- **What you will do**: Give the listing again exactly, skipping any pictures it holds.

- **Data extract**:

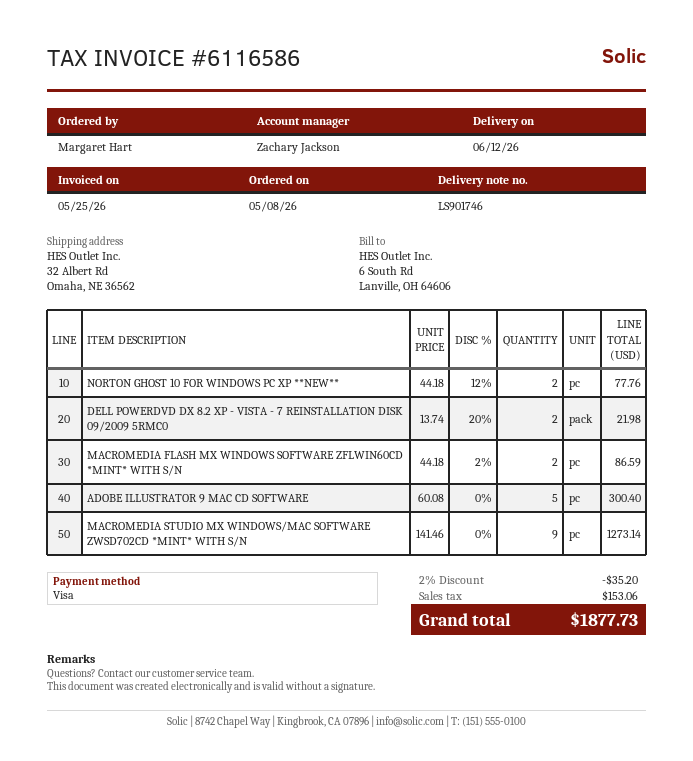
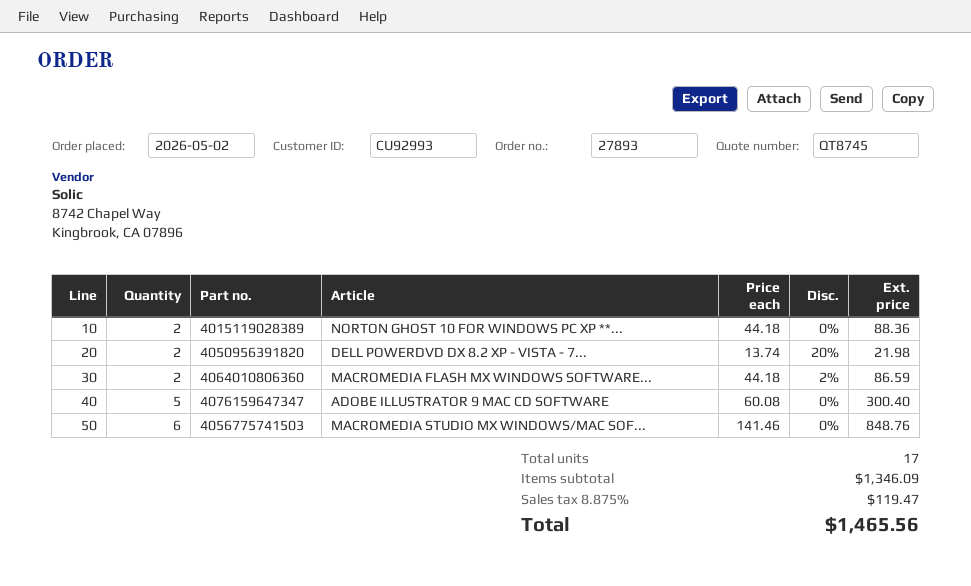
order date: 2026-05-08 -> 2026-05-02
NORTON GHOST 10 FOR WINDOWS PC XP **NEW**: 2 x 44.18 - 12% = 77.76 -> 2 x 44.18 = 88.36
MACROMEDIA STUDIO MX WINDOWS/MAC SOFTWARE ZWSD702CD *MINT* WITH S/N: 9 x 141.46 = 1273.14 -> 6 x 141.46 = 848.76
discount: 2% = 35.20 -> none
tax: 153.06 -> 119.47
total: 1877.73 -> 1465.56

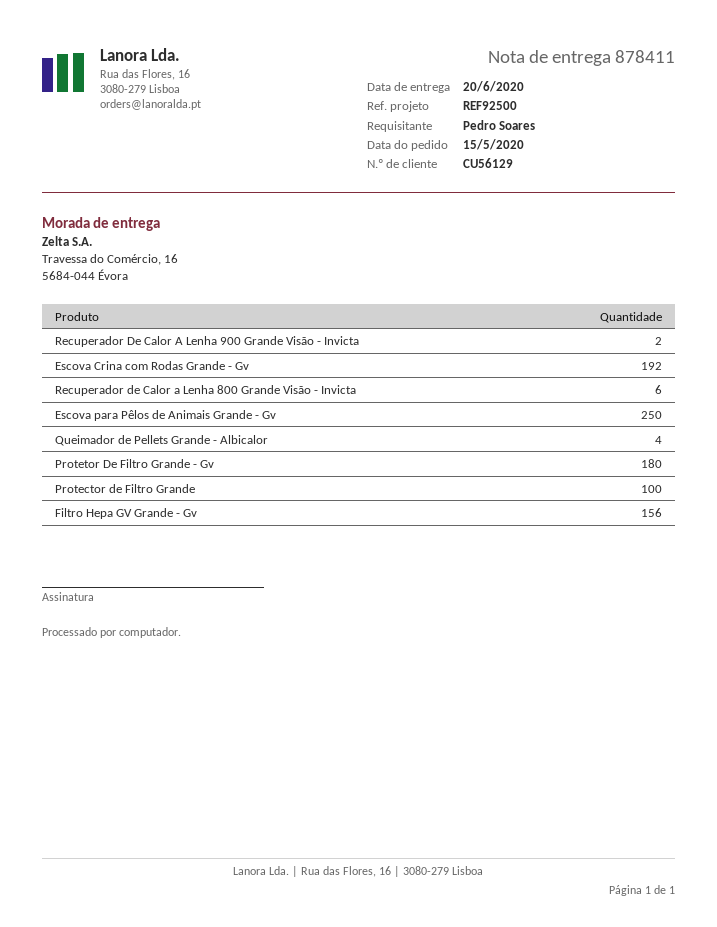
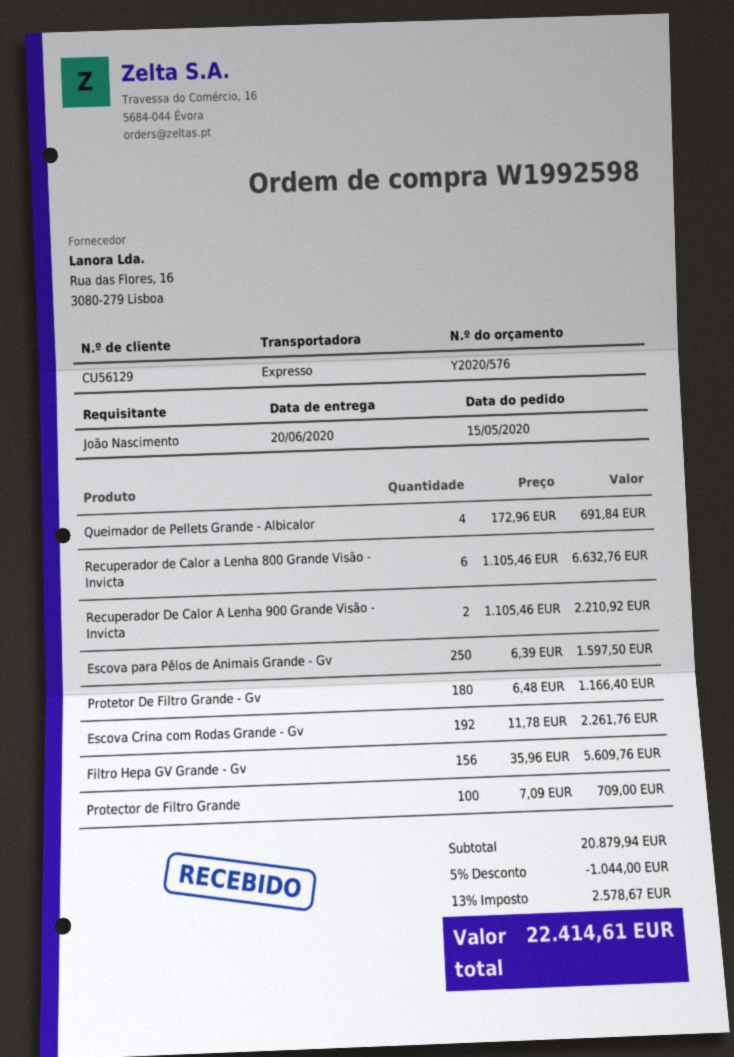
ordered by: Pedro Soares -> João Nascimento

- **Result**:
order date: 2026-05-08 -> 2026-05-02
NORTON GHOST 10 FOR WINDOWS PC XP **NEW**: 2 x 44.18 - 12% = 77.76 -> 2 x 44.18 = 88.36
MACROMEDIA STUDIO MX WINDOWS/MAC SOFTWARE ZWSD702CD *MINT* WITH S/N: 9 x 141.46 = 1273.14 -> 6 x 141.46 = 848.76
discount: 2% = 35.20 -> none
tax: 153.06 -> 119.47
total: 1877.73 -> 1465.56

ordered by: Pedro Soares -> João Nascimento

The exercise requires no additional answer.